March 19, 2008
Somewhere, There’s an 8 Year Old Who Can Totally Crush You
I first discovered 8 year old Ben Eberle when his 5-star expert performance of Psychobilly Freakout was making the rounds.
The kid is good. Seriously good. I can barely get past Psychobilly Freakout on expert after all this time. 5 starring it is completely out of the question.
Ben’s still around, of course. Here’s a more recent video of him 5 starring the most difficult song in Guitar Hero III, Dragonforce’s “Through the Fire and Flames”. It’s a comically, absurdly difficult song, and he completely nails it. Oh, and he’s 9 now.

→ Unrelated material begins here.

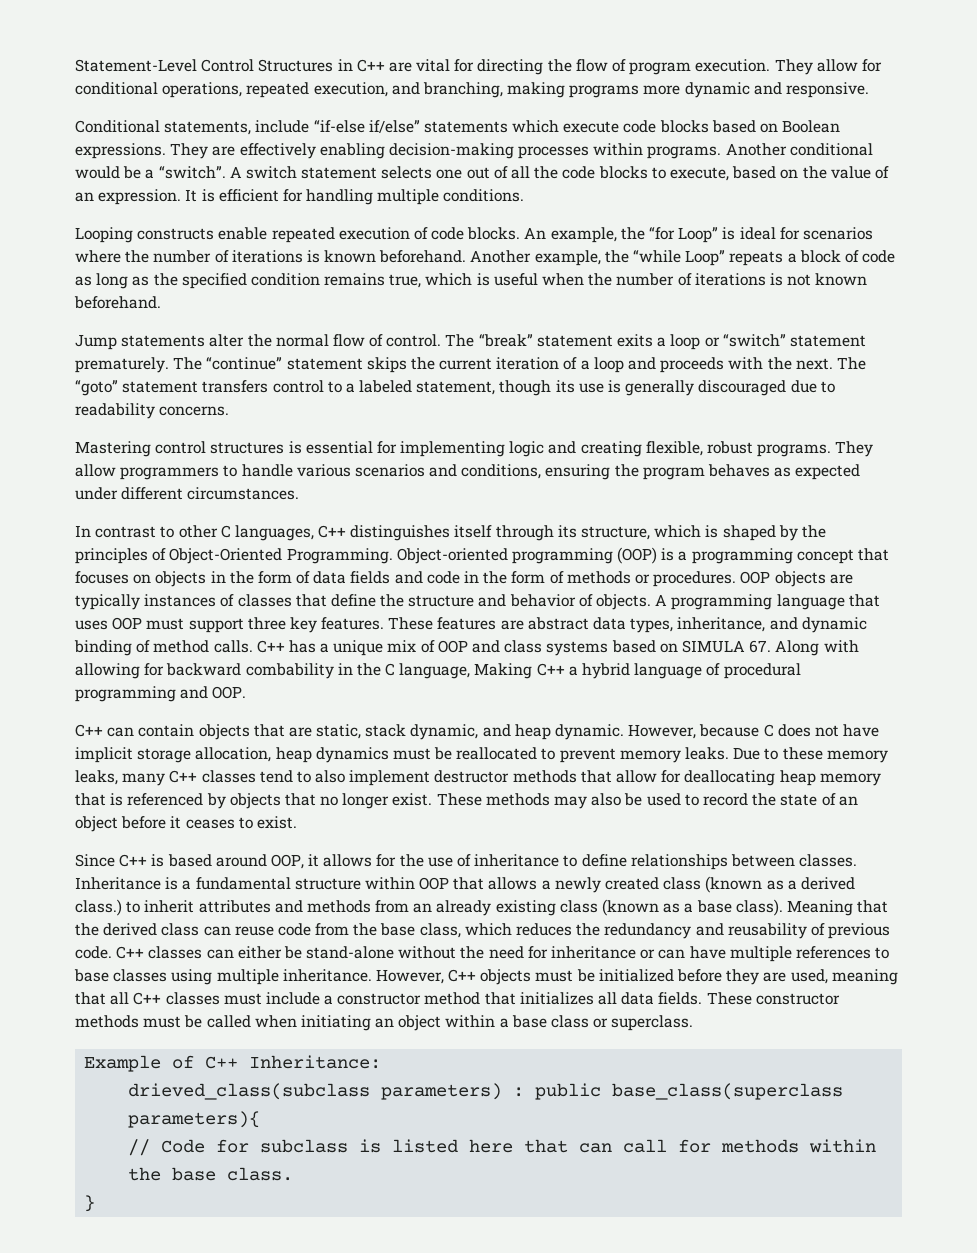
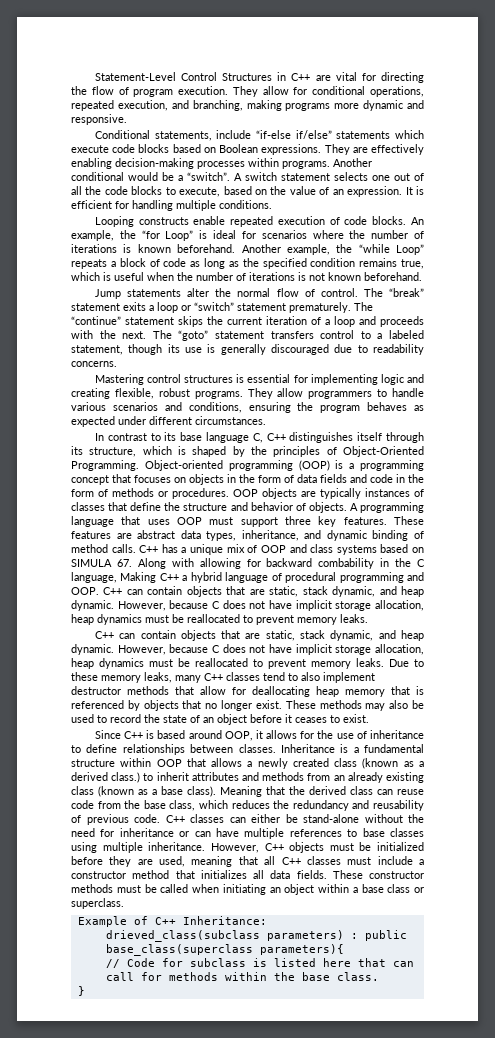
- In contrast to other C languages, C++ distinguishes itself through its structure, which is shaped by the principles of Object-Oriented Programming.
+ In contrast to its base language C, C++ distinguishes itself through its structure, which is shaped by the principles of Object-Oriented Programming.
- C++ has a unique mix of OOP and class systems based on SIMULA 67. Along with allowing for backward combability in the C language, Making C++ a hybrid language of procedural programming and OOP.
+ C++ has a unique mix of OOP and class systems based on SIMULA 67. Along with allowing for backward combability in the C language, Making C++ a hybrid language of procedural programming and OOP. C++ can contain objects that are static, stack dynamic, and heap dynamic. However, because C does not have implicit storage allocation, heap dynamics must be reallocated to prevent memory leaks.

There’s a bit more on Ben in this Salon article describing the inevitable crossover between fake plastic guitar and real guitar lessons:
Red Octane’s Lange argues that “Guitar Hero” instills two important guitar-playing fundamentals: sensitivity to rhythm as well as mastery over “independent hand usage — the fact that you have to do something different with each hand.” There is perhaps no better proof of this effect than an 8-year-old boy in Denver named Ben Eberle, who is one of Caviness’ guitar students, as well as one of the most well-known — and undeniably amazing — “Guitar Hero” players in the world.
Ben, who is in the fourth grade, is a YouTube kid. He’s been playing “Guitar Hero” for a year and a half, and earlier this year, his dad, Lance, began posting videos of Ben’s “Guitar Hero” sessions on the site. His nearly supernatural skills — watch him hit every note of the My Chemical Romance song “Dead” while he’s got his back to the TV — have won him millions of viewers.
Ben says that he’d never thought about playing guitar before he picked up the video game. Now, he’s deep into playing a real electric; he’s taken five lessons so far, and he practices at least a half-hour every day after school. I asked Ben whether he thought “Guitar Hero” had made guitar easier for him. The game, he said, taught him how to “stretch out my fingers” to play the guitar. Caviness, his teacher, says the effect is much greater.
“He has a much better understanding of rhythm and his finger agility is more advanced than most other kids his level,” Caviness says of Ben. Caviness has been teaching Ben the Black Sabbath song “Iron Man,” a “Guitar Hero” standard, and “I think he’s learning it two or three times faster than the pace of other kids. He can hear something and just nail rhythms for it.”
Ben Eberle could, of course, be an exception; his skill at both the video game and a real instrument might well derive from natural music ability. Eberle’s parents, too, have contributed to his success by making sure he doesn’t slack in his practice.